What you should do: From the first line to the last, repeat the data exactly but leave out the pictures.

+++ Listed records +++

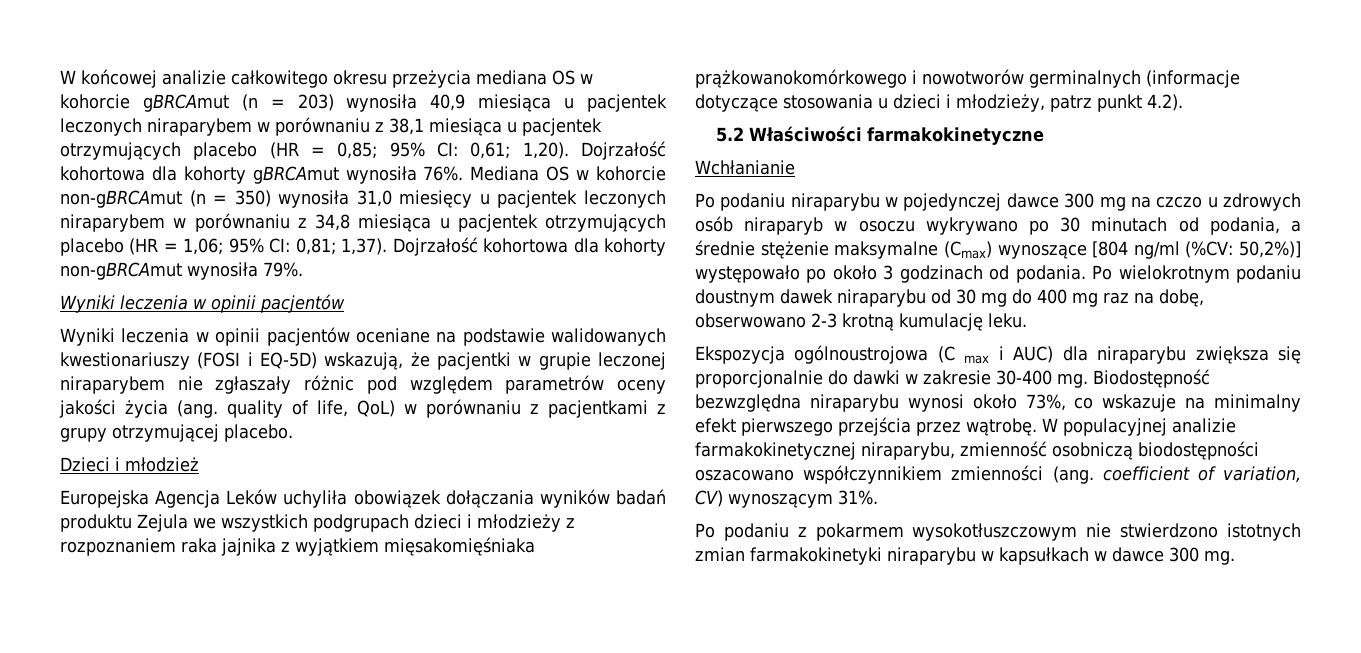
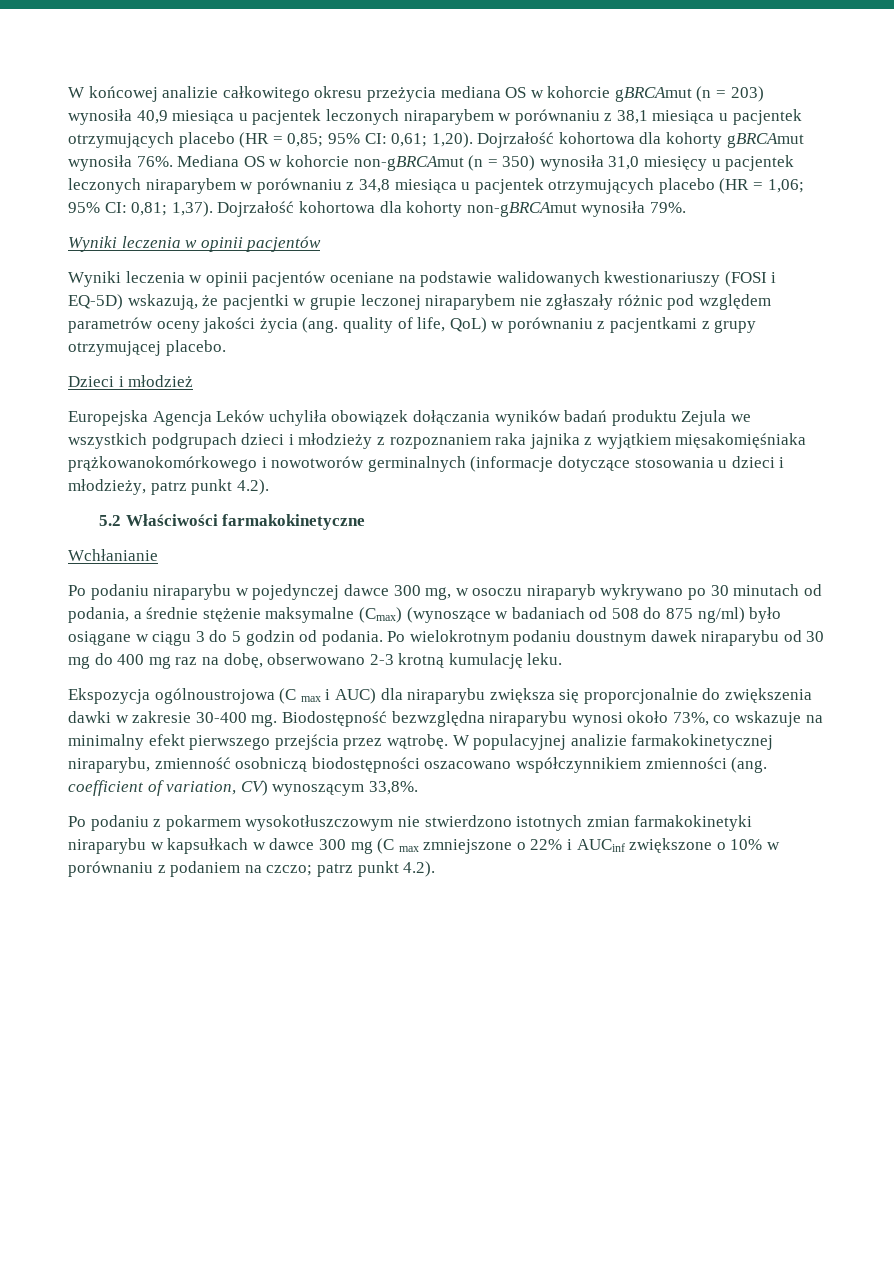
- Po podaniu niraparybu w pojedynczej dawce 300 mg na czczo u zdrowych osób niraparyb w osoczu wykrywano po 30 minutach od podania, a średnie stężenie maksymalne (Cmax) wynoszące [804 ng/ml (%CV: 50,2%)] występowało po około 3 godzinach od podania.
+ Po podaniu niraparybu w pojedynczej dawce 300 mg, w osoczu niraparyb wykrywano po 30 minutach od podania, a średnie stężenie maksymalne (Cmax) (wynoszące w badaniach od 508 do 875 ng/ml) było osiągane w ciągu 3 do 5 godzin od podania.
- Ekspozycja ogólnoustrojowa (C max i AUC) dla niraparybu zwiększa się proporcjonalnie do dawki w zakresie 30-400 mg.
+ Ekspozycja ogólnoustrojowa (C max i AUC) dla niraparybu zwiększa się proporcjonalnie do zwiększenia dawki w zakresie 30-400 mg.
- W populacyjnej analizie farmakokinetycznej niraparybu, zmienność osobniczą biodostępności oszacowano współczynnikiem zmienności (ang. coefficient of variation, CV) wynoszącym 31%.
+ W populacyjnej analizie farmakokinetycznej niraparybu, zmienność osobniczą biodostępności oszacowano współczynnikiem zmienności (ang. coefficient of variation, CV) wynoszącym 33,8%.
- Po podaniu z pokarmem wysokotłuszczowym nie stwierdzono istotnych zmian farmakokinetyki niraparybu w kapsułkach w dawce 300 mg.
+ Po podaniu z pokarmem wysokotłuszczowym nie stwierdzono istotnych zmian farmakokinetyki niraparybu w kapsułkach w dawce 300 mg (C max zmniejszone o 22% i AUCinf zwiększone o 10% w porównaniu z podaniem na czczo; patrz punkt 4.2).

+++

Reply:
- Po podaniu niraparybu w pojedynczej dawce 300 mg na czczo u zdrowych osób niraparyb w osoczu wykrywano po 30 minutach od podania, a średnie stężenie maksymalne (Cmax) wynoszące [804 ng/ml (%CV: 50,2%)] występowało po około 3 godzinach od podania.
+ Po podaniu niraparybu w pojedynczej dawce 300 mg, w osoczu niraparyb wykrywano po 30 minutach od podania, a średnie stężenie maksymalne (Cmax) (wynoszące w badaniach od 508 do 875 ng/ml) było osiągane w ciągu 3 do 5 godzin od podania.
- Ekspozycja ogólnoustrojowa (C max i AUC) dla niraparybu zwiększa się proporcjonalnie do dawki w zakresie 30-400 mg.
+ Ekspozycja ogólnoustrojowa (C max i AUC) dla niraparybu zwiększa się proporcjonalnie do zwiększenia dawki w zakresie 30-400 mg.
- W populacyjnej analizie farmakokinetycznej niraparybu, zmienność osobniczą biodostępności oszacowano współczynnikiem zmienności (ang. coefficient of variation, CV) wynoszącym 31%.
+ W populacyjnej analizie farmakokinetycznej niraparybu, zmienność osobniczą biodostępności oszacowano współczynnikiem zmienności (ang. coefficient of variation, CV) wynoszącym 33,8%.
- Po podaniu z pokarmem wysokotłuszczowym nie stwierdzono istotnych zmian farmakokinetyki niraparybu w kapsułkach w dawce 300 mg.
+ Po podaniu z pokarmem wysokotłuszczowym nie stwierdzono istotnych zmian farmakokinetyki niraparybu w kapsułkach w dawce 300 mg (C max zmniejszone o 22% i AUCinf zwiększone o 10% w porównaniu z podaniem na czczo; patrz punkt 4.2).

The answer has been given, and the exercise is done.